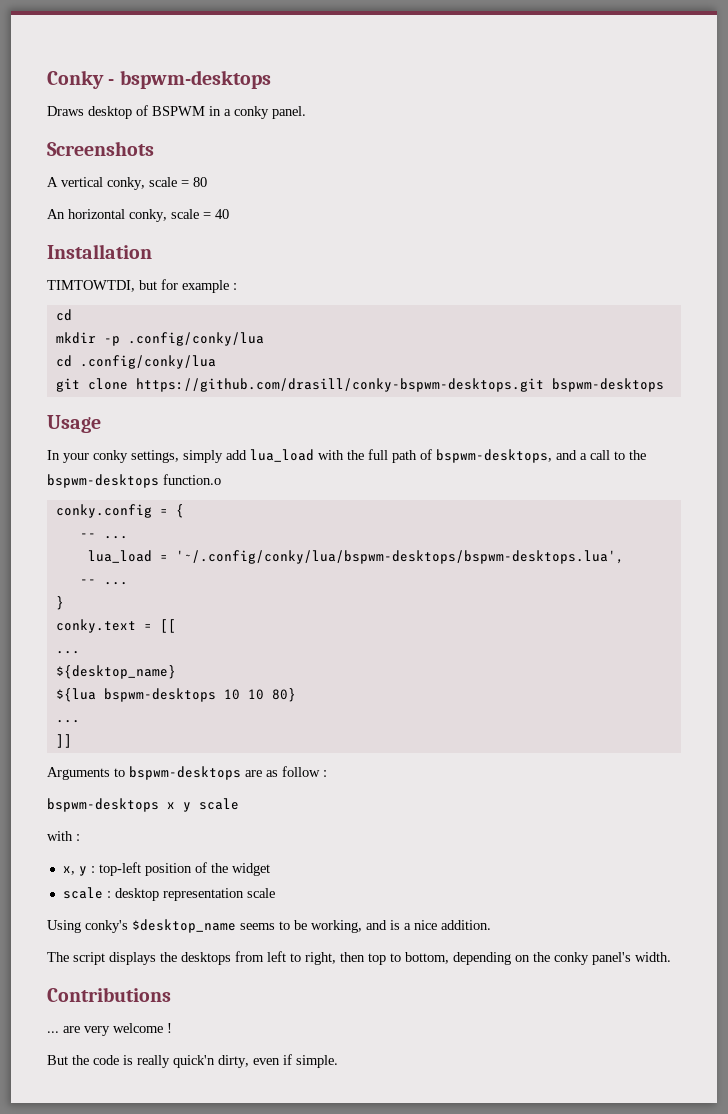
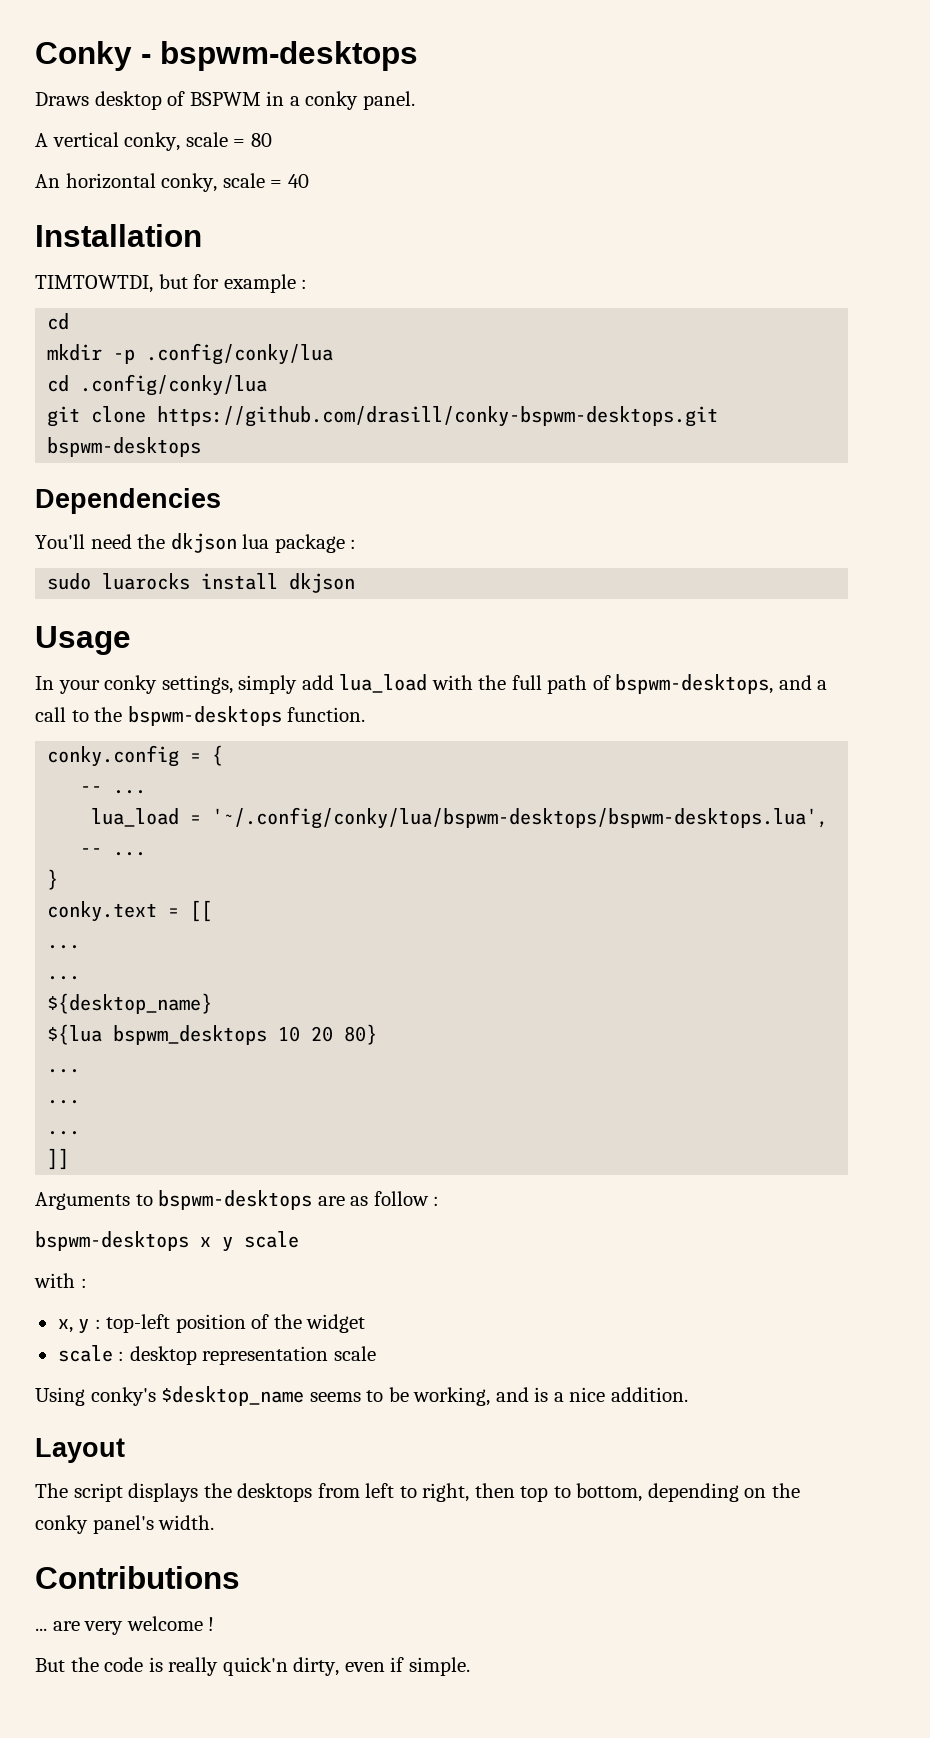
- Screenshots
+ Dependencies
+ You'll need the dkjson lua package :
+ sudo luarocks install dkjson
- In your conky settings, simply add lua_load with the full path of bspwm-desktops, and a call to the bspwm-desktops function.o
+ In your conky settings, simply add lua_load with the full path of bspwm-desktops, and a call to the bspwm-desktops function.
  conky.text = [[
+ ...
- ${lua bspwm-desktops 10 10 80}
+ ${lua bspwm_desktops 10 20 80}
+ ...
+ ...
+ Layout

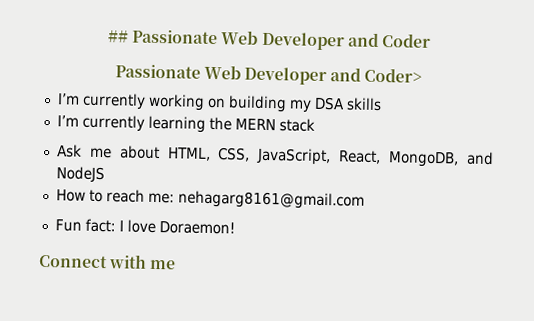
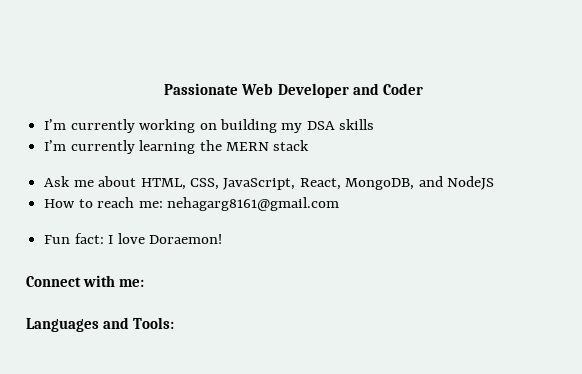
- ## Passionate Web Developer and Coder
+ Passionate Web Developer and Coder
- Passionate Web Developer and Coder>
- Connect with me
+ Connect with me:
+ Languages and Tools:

WORK TO BE COMPLETED. Write the data above out again exactly, minus its pictures.

RESULT OF THIS TASK.
- Screenshots
+ Dependencies
+ You'll need the dkjson lua package :
+ sudo luarocks install dkjson
- In your conky settings, simply add lua_load with the full path of bspwm-desktops, and a call to the bspwm-desktops function.o
+ In your conky settings, simply add lua_load with the full path of bspwm-desktops, and a call to the bspwm-desktops function.
  conky.text = [[
+ ...
- ${lua bspwm-desktops 10 10 80}
+ ${lua bspwm_desktops 10 20 80}
+ ...
+ ...
+ Layout

- ## Passionate Web Developer and Coder
+ Passionate Web Developer and Coder
- Passionate Web Developer and Coder>
- Connect with me
+ Connect with me:
+ Languages and Tools:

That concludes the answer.